RECORDS SUPPLIED -
++++++

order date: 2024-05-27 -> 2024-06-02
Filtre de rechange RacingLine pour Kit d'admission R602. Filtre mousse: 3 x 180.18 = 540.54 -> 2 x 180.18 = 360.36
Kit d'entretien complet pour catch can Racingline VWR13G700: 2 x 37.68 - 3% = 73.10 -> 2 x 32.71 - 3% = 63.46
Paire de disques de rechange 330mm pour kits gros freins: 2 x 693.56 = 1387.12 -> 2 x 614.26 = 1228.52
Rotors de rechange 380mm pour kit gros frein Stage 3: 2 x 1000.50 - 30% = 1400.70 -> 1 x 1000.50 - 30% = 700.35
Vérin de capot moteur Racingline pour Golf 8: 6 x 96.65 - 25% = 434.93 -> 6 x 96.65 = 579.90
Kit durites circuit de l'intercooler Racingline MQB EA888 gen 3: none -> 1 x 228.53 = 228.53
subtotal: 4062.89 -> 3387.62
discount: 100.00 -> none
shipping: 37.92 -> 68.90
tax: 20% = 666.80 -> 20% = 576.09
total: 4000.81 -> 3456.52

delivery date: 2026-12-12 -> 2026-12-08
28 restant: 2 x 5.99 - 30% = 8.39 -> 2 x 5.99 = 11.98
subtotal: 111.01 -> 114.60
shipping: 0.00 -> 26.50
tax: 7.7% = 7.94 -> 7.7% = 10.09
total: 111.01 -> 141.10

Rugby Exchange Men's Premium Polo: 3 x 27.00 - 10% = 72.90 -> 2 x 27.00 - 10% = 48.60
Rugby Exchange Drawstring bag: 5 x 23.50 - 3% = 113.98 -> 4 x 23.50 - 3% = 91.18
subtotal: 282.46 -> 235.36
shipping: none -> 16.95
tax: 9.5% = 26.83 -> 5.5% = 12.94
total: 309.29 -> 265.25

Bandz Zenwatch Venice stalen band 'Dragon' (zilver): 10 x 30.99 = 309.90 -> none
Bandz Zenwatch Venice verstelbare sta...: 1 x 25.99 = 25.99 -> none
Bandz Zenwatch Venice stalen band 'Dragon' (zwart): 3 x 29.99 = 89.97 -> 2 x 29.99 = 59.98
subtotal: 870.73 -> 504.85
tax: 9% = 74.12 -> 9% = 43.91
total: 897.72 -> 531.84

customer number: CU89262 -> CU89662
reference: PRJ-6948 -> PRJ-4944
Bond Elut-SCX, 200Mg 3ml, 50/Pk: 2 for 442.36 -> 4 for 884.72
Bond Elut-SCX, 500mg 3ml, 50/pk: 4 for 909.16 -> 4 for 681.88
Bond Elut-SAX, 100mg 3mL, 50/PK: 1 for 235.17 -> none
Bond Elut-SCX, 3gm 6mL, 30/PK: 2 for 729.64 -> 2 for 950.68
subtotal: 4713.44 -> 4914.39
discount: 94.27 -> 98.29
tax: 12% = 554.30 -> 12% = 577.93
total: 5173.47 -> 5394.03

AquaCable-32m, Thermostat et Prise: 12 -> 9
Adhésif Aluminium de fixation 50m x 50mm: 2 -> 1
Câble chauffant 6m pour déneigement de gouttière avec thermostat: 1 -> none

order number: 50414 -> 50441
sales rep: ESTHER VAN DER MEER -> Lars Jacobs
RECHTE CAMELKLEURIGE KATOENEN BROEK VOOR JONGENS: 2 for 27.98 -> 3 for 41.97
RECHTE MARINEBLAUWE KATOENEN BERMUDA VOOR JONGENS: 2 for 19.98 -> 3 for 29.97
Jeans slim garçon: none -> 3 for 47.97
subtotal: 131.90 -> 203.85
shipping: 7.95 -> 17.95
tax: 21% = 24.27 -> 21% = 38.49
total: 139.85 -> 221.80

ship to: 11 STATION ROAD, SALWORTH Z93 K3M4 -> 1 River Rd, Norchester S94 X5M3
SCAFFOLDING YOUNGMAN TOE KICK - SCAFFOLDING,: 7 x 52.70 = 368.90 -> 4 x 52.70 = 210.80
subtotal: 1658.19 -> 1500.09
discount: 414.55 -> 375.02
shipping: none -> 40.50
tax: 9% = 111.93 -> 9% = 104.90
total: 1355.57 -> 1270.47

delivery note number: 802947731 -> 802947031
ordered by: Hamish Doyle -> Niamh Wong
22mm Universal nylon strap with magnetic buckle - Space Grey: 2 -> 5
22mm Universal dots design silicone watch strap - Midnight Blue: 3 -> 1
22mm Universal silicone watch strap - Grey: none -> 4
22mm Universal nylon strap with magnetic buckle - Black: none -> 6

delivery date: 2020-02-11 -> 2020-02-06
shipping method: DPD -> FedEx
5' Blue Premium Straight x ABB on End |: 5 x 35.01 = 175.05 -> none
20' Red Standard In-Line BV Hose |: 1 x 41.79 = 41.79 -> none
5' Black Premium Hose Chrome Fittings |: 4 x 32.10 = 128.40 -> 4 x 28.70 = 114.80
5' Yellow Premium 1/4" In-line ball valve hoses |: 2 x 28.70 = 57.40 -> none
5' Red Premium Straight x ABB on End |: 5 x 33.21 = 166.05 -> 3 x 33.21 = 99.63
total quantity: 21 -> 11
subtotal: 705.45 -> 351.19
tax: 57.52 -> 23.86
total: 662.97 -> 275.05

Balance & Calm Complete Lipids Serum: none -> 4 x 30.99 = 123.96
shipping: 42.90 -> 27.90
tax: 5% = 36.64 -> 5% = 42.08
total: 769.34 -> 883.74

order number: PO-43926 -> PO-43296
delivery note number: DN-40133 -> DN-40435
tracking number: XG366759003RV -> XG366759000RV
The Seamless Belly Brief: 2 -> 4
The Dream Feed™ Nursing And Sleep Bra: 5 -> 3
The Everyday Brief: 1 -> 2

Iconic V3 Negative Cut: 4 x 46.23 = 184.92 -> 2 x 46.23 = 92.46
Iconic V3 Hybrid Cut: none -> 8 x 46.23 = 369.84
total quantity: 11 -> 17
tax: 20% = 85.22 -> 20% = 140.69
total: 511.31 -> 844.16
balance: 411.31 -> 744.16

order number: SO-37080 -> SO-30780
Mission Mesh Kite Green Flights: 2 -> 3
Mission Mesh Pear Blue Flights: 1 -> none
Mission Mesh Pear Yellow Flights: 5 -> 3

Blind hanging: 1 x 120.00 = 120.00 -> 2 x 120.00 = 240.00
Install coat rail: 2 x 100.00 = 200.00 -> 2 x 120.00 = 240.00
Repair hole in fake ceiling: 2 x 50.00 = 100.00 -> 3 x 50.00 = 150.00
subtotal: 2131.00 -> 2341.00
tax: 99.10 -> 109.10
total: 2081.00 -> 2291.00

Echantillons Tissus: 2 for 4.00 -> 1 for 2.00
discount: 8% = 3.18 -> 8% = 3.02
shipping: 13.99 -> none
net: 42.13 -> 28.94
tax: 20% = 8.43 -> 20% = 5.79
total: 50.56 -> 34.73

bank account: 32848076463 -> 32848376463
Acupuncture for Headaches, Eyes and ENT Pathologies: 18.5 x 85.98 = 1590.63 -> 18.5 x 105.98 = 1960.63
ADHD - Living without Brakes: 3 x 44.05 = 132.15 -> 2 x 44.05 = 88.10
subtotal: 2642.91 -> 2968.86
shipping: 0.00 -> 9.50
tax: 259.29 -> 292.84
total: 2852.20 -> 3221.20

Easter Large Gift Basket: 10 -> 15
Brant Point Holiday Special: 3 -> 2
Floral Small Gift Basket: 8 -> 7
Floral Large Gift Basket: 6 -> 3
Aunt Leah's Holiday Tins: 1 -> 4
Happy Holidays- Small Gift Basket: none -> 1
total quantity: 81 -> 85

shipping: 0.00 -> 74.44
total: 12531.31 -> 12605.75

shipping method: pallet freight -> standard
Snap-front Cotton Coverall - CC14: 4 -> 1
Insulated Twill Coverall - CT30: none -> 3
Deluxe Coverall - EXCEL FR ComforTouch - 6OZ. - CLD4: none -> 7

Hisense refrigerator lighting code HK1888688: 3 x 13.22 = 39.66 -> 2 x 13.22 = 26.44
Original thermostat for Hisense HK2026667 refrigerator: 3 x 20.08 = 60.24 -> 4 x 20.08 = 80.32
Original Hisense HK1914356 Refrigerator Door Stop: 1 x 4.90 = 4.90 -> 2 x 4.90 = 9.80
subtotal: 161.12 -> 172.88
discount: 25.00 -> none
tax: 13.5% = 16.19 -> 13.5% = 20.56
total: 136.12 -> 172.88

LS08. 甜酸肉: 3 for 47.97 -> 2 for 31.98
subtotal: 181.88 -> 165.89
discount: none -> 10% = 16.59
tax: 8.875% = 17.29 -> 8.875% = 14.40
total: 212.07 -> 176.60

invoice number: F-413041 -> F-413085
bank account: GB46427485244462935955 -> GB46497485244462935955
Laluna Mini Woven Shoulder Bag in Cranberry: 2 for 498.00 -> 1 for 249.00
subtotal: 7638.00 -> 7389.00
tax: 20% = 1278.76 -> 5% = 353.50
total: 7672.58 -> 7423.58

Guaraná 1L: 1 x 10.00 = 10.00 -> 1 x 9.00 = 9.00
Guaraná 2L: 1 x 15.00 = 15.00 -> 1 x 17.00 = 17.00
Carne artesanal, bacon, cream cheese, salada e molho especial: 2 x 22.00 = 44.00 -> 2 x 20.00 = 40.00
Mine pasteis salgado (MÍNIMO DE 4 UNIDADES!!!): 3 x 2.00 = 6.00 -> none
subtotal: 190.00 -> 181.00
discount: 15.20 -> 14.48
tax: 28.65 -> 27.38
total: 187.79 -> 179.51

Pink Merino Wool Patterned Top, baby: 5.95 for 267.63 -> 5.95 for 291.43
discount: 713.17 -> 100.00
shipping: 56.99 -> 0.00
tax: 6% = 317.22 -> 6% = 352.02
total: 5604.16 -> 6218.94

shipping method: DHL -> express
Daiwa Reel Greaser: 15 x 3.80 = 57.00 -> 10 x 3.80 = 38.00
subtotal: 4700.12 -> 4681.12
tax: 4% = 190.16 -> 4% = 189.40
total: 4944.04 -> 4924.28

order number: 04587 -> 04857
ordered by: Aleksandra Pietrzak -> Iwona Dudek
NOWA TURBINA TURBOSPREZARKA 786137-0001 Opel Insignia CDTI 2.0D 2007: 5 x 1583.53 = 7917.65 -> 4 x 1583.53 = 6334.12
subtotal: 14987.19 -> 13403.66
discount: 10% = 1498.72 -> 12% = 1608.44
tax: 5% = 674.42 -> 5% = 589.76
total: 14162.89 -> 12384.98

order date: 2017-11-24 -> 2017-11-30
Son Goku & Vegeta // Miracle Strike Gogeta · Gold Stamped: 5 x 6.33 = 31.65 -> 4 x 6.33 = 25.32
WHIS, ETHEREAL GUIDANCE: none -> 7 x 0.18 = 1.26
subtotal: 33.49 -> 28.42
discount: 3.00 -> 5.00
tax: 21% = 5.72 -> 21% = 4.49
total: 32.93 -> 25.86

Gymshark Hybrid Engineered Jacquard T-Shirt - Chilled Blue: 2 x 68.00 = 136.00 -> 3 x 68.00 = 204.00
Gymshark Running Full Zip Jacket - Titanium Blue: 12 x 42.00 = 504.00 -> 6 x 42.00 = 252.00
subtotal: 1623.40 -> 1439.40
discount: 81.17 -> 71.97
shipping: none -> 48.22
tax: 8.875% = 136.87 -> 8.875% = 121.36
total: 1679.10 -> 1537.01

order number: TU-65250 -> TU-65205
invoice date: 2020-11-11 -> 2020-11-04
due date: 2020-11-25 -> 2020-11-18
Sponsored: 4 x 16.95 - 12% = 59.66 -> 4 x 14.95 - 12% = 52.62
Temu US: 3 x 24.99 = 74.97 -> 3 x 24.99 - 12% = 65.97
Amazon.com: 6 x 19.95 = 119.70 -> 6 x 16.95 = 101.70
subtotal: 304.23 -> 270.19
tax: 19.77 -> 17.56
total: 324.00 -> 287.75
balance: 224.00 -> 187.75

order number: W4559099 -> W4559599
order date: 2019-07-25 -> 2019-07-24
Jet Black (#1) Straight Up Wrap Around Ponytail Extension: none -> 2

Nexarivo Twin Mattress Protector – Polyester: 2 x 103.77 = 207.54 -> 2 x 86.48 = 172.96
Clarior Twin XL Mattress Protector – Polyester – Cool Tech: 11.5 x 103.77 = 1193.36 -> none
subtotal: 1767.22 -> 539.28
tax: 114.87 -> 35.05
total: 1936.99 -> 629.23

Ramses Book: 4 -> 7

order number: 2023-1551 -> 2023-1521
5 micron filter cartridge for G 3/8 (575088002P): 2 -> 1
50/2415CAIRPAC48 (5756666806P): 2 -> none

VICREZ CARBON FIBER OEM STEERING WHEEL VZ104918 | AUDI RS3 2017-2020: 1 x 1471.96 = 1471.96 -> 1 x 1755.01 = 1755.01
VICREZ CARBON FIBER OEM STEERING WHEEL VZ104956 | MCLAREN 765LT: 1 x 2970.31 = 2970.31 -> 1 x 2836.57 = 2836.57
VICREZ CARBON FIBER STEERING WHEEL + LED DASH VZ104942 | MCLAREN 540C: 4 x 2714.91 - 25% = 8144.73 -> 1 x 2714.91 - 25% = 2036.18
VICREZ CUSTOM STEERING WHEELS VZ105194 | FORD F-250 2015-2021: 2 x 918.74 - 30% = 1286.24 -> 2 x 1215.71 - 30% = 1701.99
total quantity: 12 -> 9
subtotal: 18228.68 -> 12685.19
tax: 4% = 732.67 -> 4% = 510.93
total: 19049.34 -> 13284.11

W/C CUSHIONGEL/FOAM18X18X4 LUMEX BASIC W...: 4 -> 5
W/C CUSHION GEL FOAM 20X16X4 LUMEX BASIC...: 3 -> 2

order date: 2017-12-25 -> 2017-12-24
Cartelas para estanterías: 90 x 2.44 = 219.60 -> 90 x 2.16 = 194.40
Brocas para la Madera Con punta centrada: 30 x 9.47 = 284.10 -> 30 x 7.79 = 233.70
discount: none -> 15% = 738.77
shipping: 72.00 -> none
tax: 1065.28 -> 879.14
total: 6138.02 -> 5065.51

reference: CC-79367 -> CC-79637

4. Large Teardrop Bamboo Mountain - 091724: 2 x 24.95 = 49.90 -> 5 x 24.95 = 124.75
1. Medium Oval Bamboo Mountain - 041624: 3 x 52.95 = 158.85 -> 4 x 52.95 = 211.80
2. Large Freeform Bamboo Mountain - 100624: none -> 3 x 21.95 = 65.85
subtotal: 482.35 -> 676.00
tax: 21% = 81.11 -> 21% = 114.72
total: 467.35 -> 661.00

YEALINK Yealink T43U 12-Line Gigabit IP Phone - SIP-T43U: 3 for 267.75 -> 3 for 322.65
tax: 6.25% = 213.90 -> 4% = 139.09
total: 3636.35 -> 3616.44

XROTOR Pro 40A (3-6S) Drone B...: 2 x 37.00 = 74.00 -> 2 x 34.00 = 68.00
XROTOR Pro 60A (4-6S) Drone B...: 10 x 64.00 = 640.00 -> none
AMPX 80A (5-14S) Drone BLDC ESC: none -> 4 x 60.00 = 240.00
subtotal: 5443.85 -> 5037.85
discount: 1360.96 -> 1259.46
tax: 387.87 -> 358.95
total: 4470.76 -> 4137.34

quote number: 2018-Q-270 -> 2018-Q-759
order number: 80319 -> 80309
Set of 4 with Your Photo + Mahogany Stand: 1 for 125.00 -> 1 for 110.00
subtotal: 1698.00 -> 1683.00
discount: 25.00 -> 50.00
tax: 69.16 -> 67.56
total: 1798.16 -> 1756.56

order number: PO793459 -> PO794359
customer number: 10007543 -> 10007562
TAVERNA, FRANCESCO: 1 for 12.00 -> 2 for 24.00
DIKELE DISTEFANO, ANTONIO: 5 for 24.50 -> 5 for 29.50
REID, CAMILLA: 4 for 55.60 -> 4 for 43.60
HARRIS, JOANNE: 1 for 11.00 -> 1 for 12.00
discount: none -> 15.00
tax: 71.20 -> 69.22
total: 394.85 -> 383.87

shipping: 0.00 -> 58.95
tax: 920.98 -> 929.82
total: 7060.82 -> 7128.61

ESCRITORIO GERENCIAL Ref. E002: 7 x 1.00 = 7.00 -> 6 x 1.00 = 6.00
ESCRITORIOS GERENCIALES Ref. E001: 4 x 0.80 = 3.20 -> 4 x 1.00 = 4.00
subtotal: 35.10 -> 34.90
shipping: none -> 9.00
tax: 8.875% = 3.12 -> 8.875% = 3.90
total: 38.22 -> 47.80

++++++

EXERCISE - Copy only this part of the entries above: the line with "total: 309.29 -> 265.25", the line with "reference: PRJ-6948 -> PRJ-4944", and the lines between, all exactly as written.

OUTPUT OF THE TASK -
total: 309.29 -> 265.25

Bandz Zenwatch Venice stalen band 'Dragon' (zilver): 10 x 30.99 = 309.90 -> none
Bandz Zenwatch Venice verstelbare sta...: 1 x 25.99 = 25.99 -> none
Bandz Zenwatch Venice stalen band 'Dragon' (zwart): 3 x 29.99 = 89.97 -> 2 x 29.99 = 59.98
subtotal: 870.73 -> 504.85
tax: 9% = 74.12 -> 9% = 43.91
total: 897.72 -> 531.84

customer number: CU89262 -> CU89662
reference: PRJ-6948 -> PRJ-4944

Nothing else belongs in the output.